Celebrity chef who needs a muzzle: All of them, but especially Charlie Trotter and Wolfgang Puck. They both want to outlaw foie gras.
Most humbling moment as a chef: Certainly one of them was this past Valentine's Day, which is already one of my least favorite days. We moved out our wooden tables so that we could rent two-tops and pack the place. We overpacked it, and it went downhill from there. We weren't staffed or equipped to do that many people. Fortunately, most guests were understanding and enjoyed their food once they got it, but we did have a couple of tables leave -- and I can't blame them. We learned a valuable lesson that night: Don't be something you're not; stay within yourself.
Greatest accomplishment as a chef: Opening the Wooden Table. When I first thought about opening a restaurant, it seemed, if not impossible, impossibly daunting. But as each step was accomplished, the goal started to come into focus, and one afternoon, I remember thinking that this is actually going to happen. Of course, I'd be selling burritos out of a pushcart if it weren't for my partner, Jane Knauf. She takes care of all the important stuff, like taxes and payroll, so that I can cook.

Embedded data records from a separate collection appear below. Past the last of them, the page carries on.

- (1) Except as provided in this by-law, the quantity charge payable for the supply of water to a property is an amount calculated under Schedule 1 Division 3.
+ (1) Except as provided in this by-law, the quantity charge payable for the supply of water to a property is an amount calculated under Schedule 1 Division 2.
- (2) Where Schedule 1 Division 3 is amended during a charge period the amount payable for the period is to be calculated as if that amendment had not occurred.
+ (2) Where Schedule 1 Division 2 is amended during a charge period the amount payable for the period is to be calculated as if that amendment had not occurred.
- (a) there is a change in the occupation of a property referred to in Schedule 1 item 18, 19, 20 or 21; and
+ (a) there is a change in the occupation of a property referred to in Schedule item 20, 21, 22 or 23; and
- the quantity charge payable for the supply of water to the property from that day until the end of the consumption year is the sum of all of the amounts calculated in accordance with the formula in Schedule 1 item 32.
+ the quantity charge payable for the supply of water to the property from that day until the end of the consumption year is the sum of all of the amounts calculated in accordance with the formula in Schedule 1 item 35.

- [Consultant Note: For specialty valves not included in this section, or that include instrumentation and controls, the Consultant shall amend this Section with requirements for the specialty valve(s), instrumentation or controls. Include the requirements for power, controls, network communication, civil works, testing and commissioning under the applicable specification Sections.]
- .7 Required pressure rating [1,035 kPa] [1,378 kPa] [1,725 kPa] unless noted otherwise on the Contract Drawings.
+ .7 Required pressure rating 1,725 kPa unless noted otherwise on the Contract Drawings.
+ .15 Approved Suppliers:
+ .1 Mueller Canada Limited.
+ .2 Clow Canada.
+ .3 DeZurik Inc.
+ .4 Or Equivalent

If you weren't a chef, what would you be? I'd like to be a history professor.
What's one thing about you or your restaurant that people would be surprised to know? The Wooden Table was almost called the "Salty Chicken." Someone clearly much smarter than me knew it wasn't the best name.
Hardest lesson you've learned, and how you've changed because of it: I've had to learn how to let go and trust that others will do a good job. Too often, I'd rather do something myself, but part of being a chef is teaching others how you want something done and setting expectations. To be successful, the kitchen has to run when I'm not there.
Dream restaurant: Is on the banks of an unknown trout stream in Montana. The only way to reach it is by boat or on foot. Fisher-men pull their boats up and come in for great food, cold draughts and to catch the game. Victoria's Secret models dry your waders and oil your fly line. During slow times, I walk out the front and go fishing. This is a dream restaurant, right?
What's next for you? Continuing to work on the Wooden Table. It's still not where we want it to be, and it continues to be a work in progress where we learn as we go. It's amazing what you learn while opening your first restaurant. It's also given me a greater appreciation for what Bonanno does for his employees, some of which I may not have truly appreciated at the time. But I now have a much better perspective on what all that hard work meant -- and how difficult it is. My goal is to have the restaurant be successful enough to tell Denver Restaurant Week thanks, but no thanks. That's how I'll know we've made it. In the meantime, my beautiful wife and I are expecting the latest addition to the Shaheen family in August, and I can't wait to lie on a beach with a book and a couple of cool ones.
Last meal before you die: Anything from Denver Restaurant Weeks.